Para Fukuyama el motor de la historia es el resorte psicológico (con consecuencias morales) que él denomina “la lucha por el reconocimiento”. Se supone que a los humanos les gusta competir, ser reconocidos y vencer. Por eso el liberalismo –contra la tesis de Weber– sería “natural” y no dependería de ningún tipo de condición sociológica o económica previa. No es la economía, sino la forma de pensar, los hábitos y el consenso social, lo que hace que los humanos actúen como lo hacen. Por así decirlo, primero existe una “mentalidad cooperativa” y después una determinada economía.  El Producto Interior Bruto no es causa, sino consecuencia, de la liberalización. La tecnología, las comunicaciones y el transporte, facilitan la extensión de las sociedades liberales, pero no las provocan.

Y lo mismo podría decirse de la ciencia. En palabras de Fukuyama: “la lógica de una ciencia natural moderna progresista predispone las sociedades humanas hacia el capitalismo sólo hasta cierto punto en la medida en que el hombre pueda ver claramente su propio interés económico”. Es el reconocimiento, el motor (egoísta) de la acción humana, lo que los humanos buscan a través de la economía –y no al revés. En “Trust” queda claro (tal vez es lo más comunitarista del libro) que “el reconocimiento, la religión, la justicia, el prestigio y el honor” (elementos nada utilitarios, por cierto) son cruciales para la sociedad. La economía es una consecuencia –y no una causa- de la búsqueda de reconocimiento. Fukuyama define la cultura como: “Un hábito ético heredado”, es decir, como una serie de pautas, morales cuyo cumplimiento lleva implícito el éxito social comunitario (o “reconocimiento”.

La confianza mutua sería, en ese contexto, una especie de correctivo de las tendencias nihilistas implícitas en una “lucha por el reconocimiento” que, llevada a su extremo significaría la pugna de todos contra todos, en la tradición hobbesiana. Siguiendo al autor: la confianza no reside en los circuitos integrados ni en los cables de fibra óptica”, aunque todo eso no existiría sin confianza.

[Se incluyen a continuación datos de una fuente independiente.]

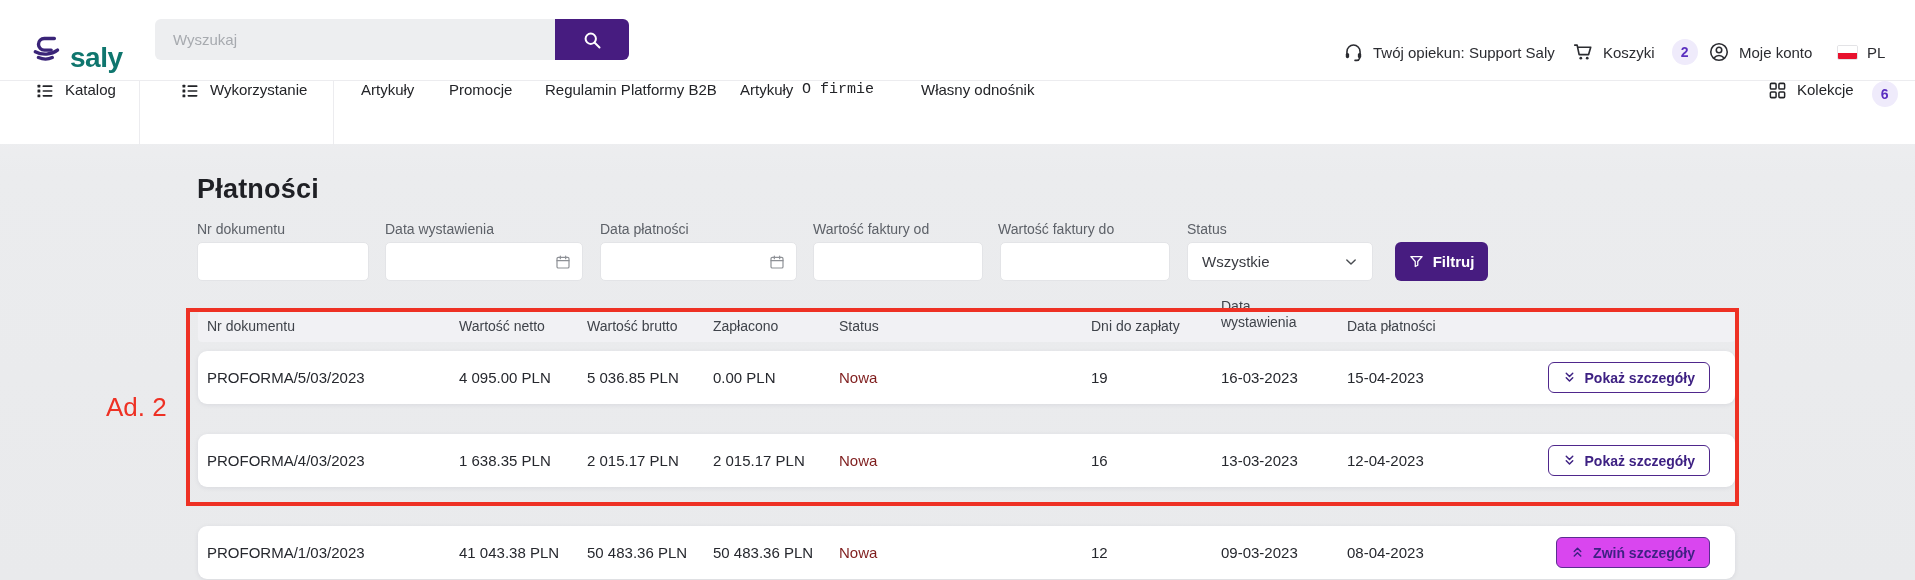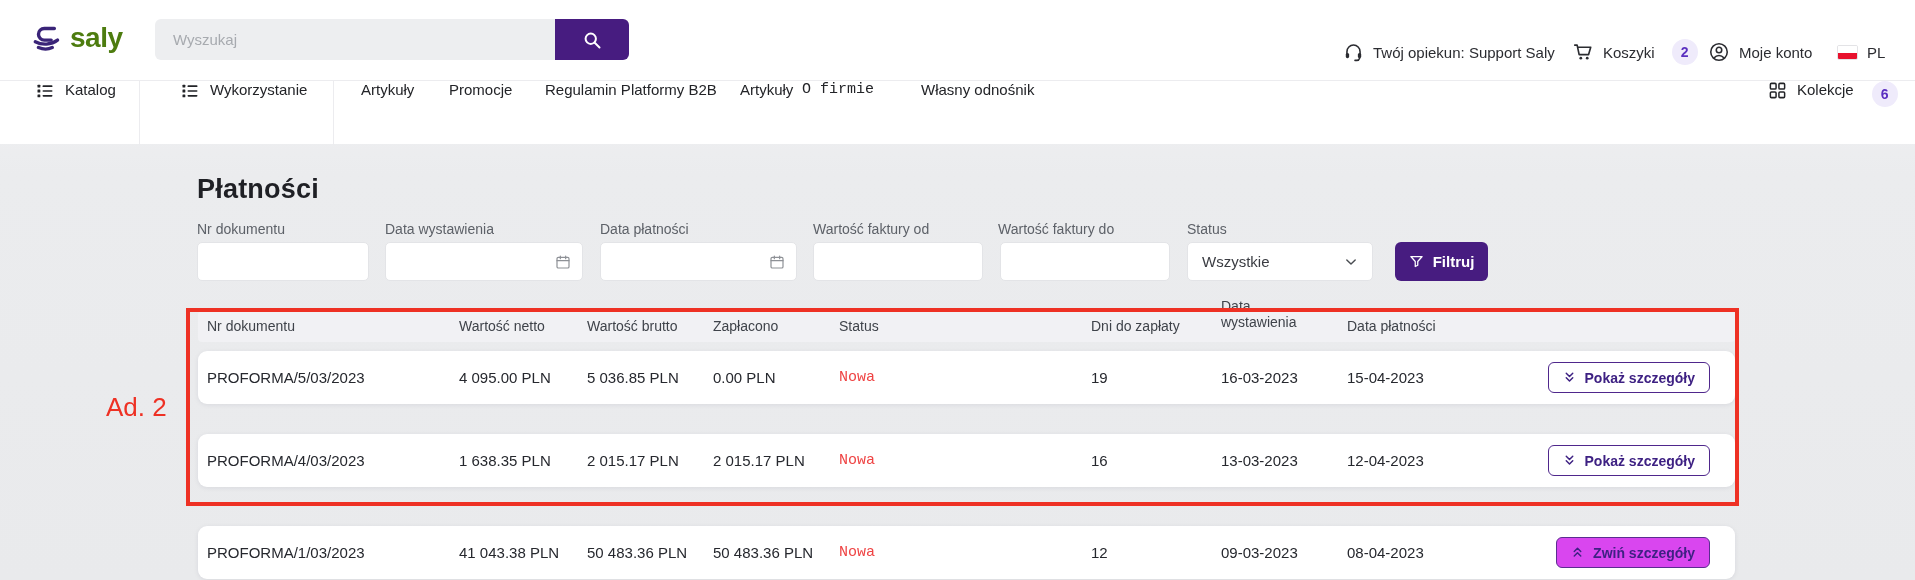"saly" .logo-text { color: #4d7c0f -> #0f766e; margin-top: none -> 20px }
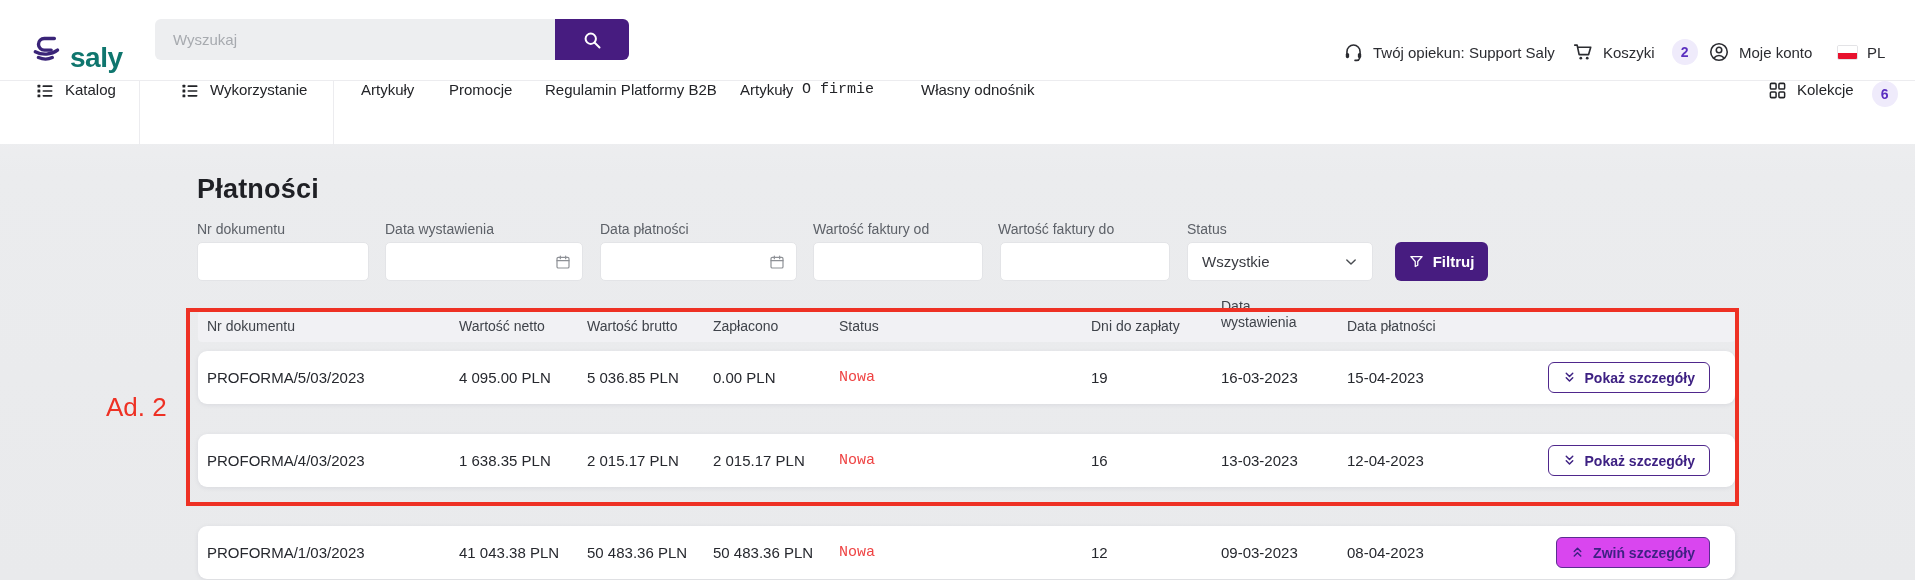"Nowa" .td.status { color: #ef4444 -> #7f1d1d; font-family: Liberation Mono, monospace -> none }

Textualmente, Fukuyama define así el tema: “Confianza es la expectativa que surge en una comunidad con un comportamiento ordenado, honrado y de cooperación, basándose en normas compartidas por todos los miembros que la integran. Estas normas pueden referirse a cuestiones de “valor” profundo, como la naturaleza de Dios o la justicia, pero engloban también las normas deontológicas como las profesionales y códigos de comportamiento”.

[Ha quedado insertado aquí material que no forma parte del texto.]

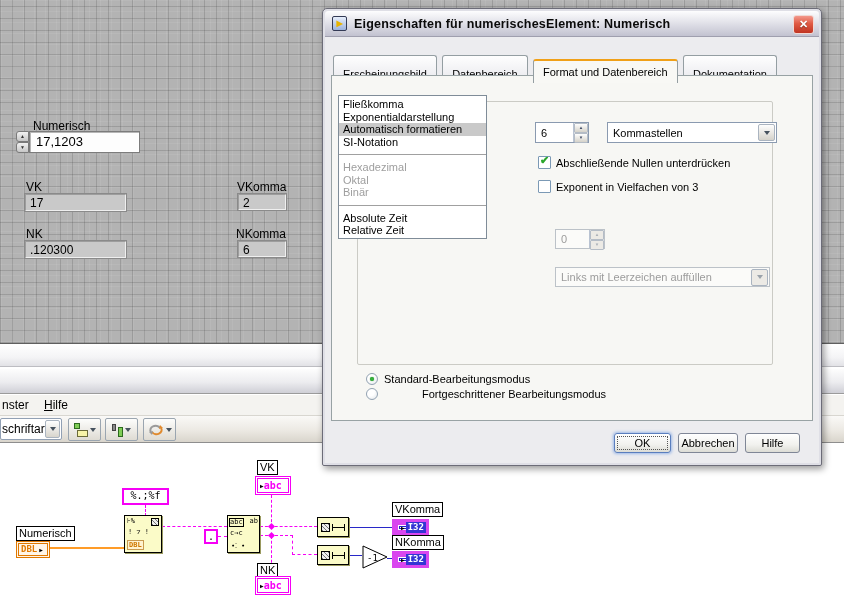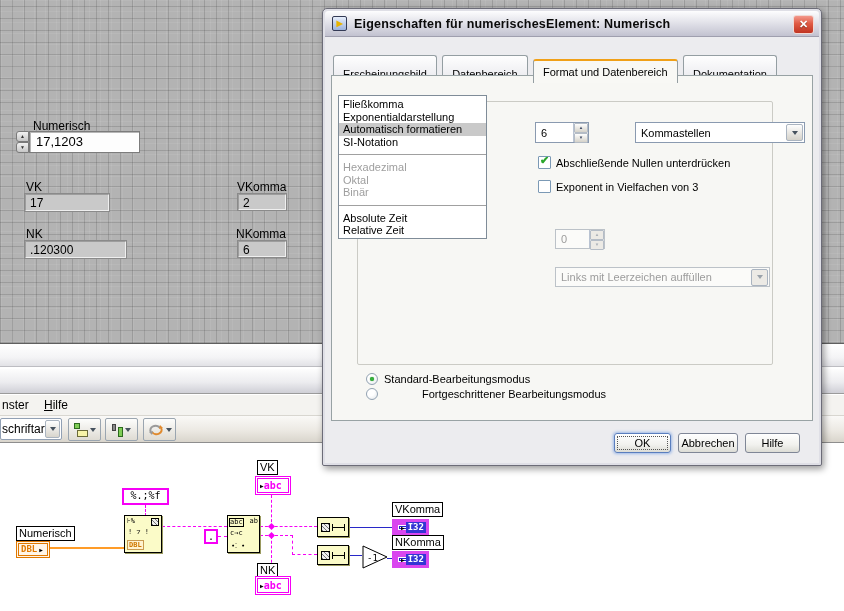"Kommastellen" div.combo { margin-left: 28px -> none }
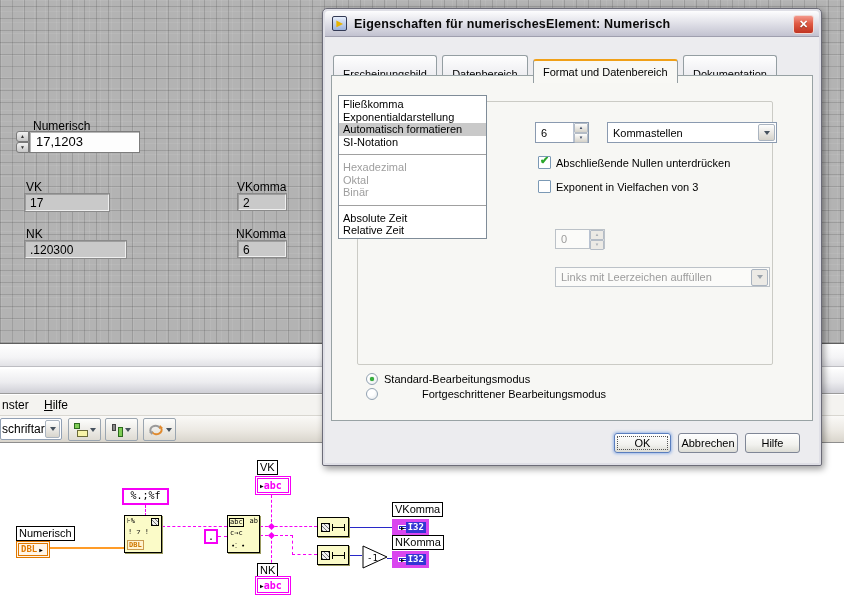"17" div.fp-strfield { width: 86px -> 103px }
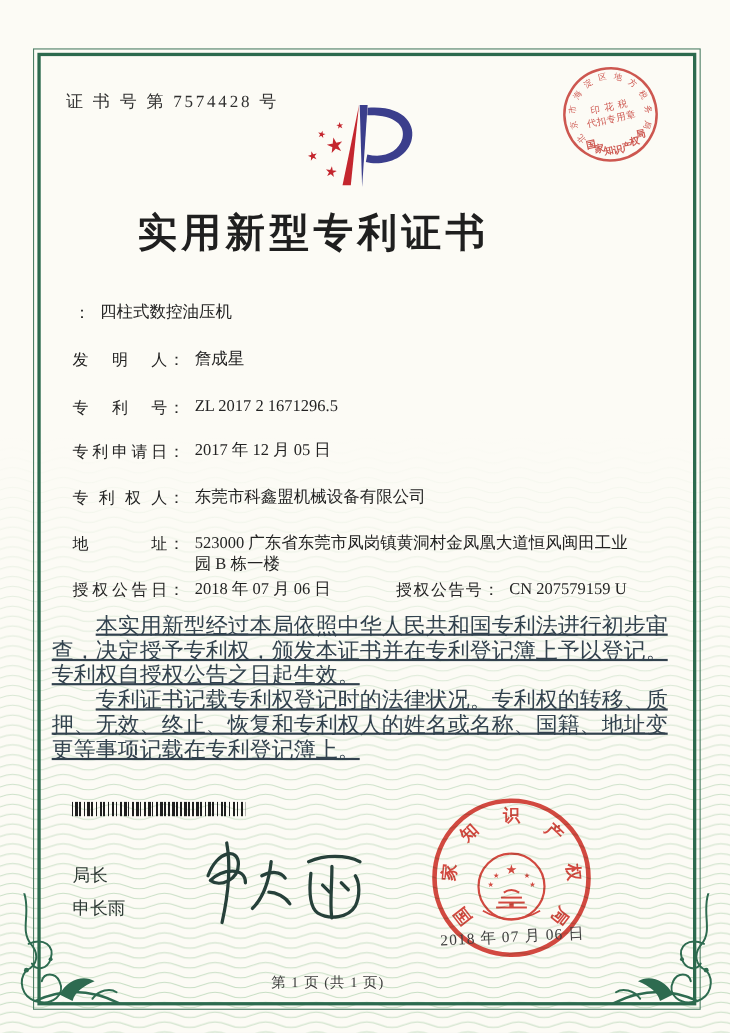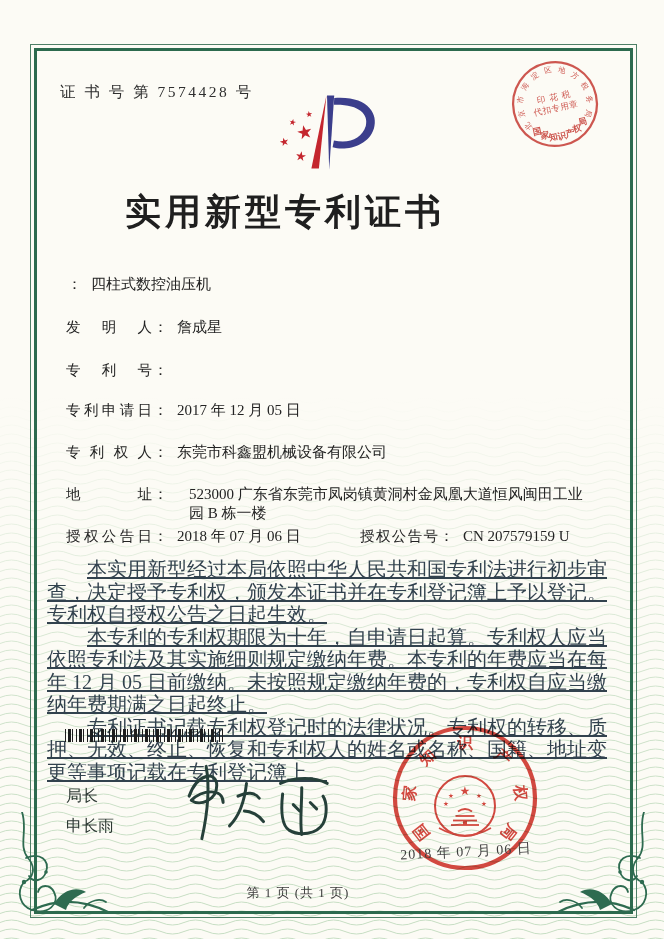"ZL 2017 2 1671296.5" span.f-value { html: none -> <span>ZL 2017 2 1671296.5</span> }
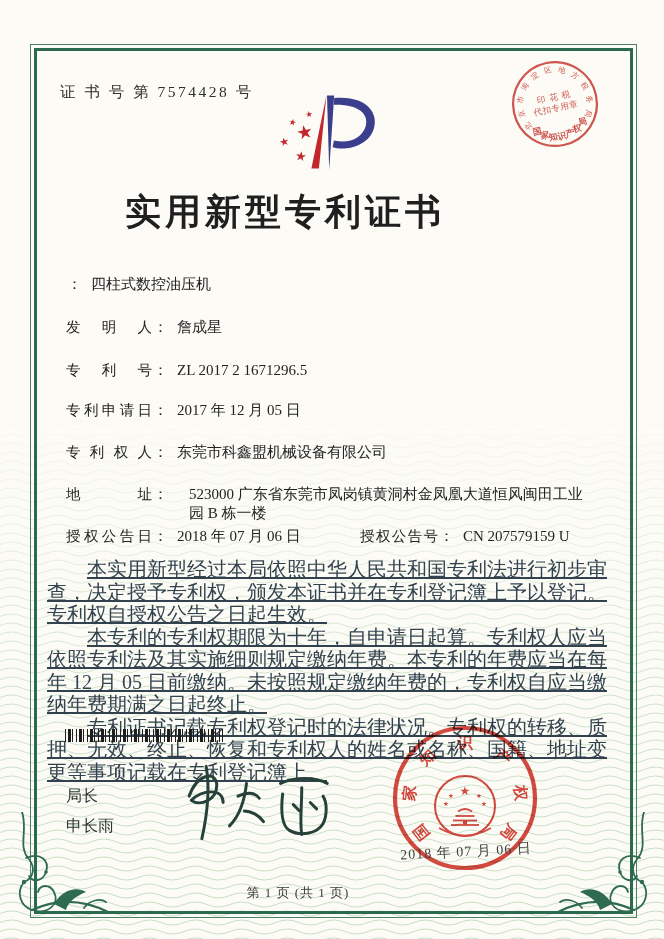"523000 广东省东莞市凤岗镇黄洞村金凤凰大道恒风闽田工业园 B 栋一楼" .addr .f-value { margin-left: 12px -> none }
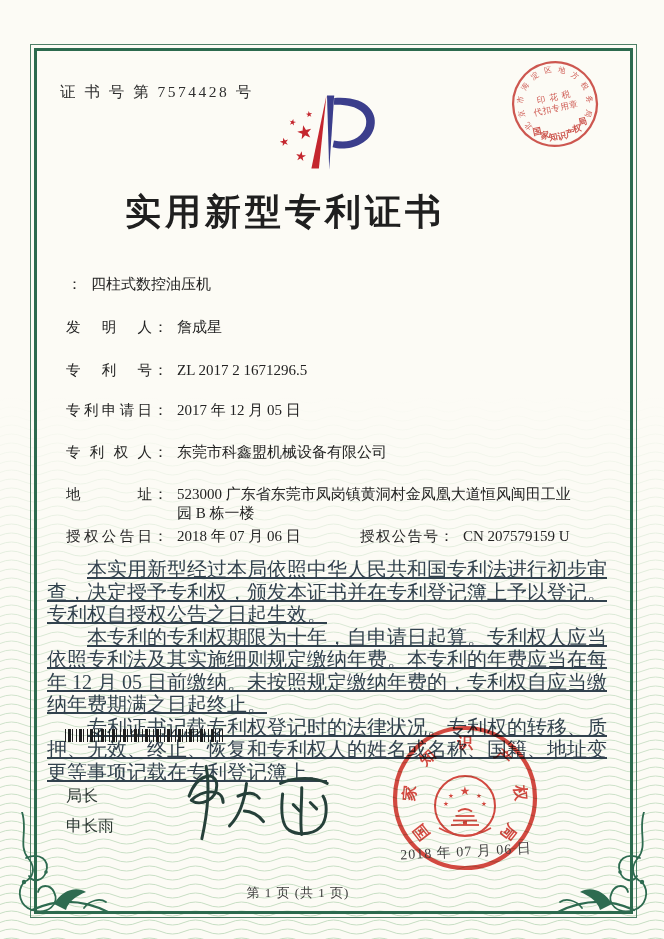"本专利的专利权期限为十年，自申请日起算。专利权人应当依照专利法及其实施细则规定缴" p { html: <p>本专利的专利权期限为十年，自申请日起算。专利权人应当依照专利法及其实施细则规定缴纳年费。本专利的年费应当在每年 12 月 05 日前缴纳。未按照规定缴纳年费的，专利权自应当缴纳年费期满之日起终止。</p> -> none }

En definitiva, sin “aprendizaje de la colaboración”, sin un esfuerzo de construcción del “arte asociativo”, no hay comunidad posible. Confieso que no entiendo qué tiene esa tesis de nuevo, ni de provocador, ni de contrario a los intereses de los empobrecidos de la Tierra. Más bien me parece puro sentido común. Es más, ni siquiera se puede ser individualista sin un cierto nivel de confianza en los otros individuos. Y cualquier utilitarista que no tenga una visión unilateral del mundo, aceptará que los códigos éticos exigen, para ser eficaces, una confianza en una visión del mundo compartida.

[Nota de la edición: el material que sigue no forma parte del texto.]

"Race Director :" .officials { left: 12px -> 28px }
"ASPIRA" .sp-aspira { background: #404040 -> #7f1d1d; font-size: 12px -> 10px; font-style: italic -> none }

Se podrá discutir el énfasis de Fukuyama en la familia, que oculta mucha miseria y siglos de sumisión femenina, pero –una vez más– no debiera olvidarse que los humanos no somos exactamente “mónadas” leibnizianas. Aprender a trabajar juntos, sin resquemores y sin prejuicios, es una necesidad en la construcción de la sociedad del conocimiento. Y la tesis de la confianza puede ayudarnos a ello.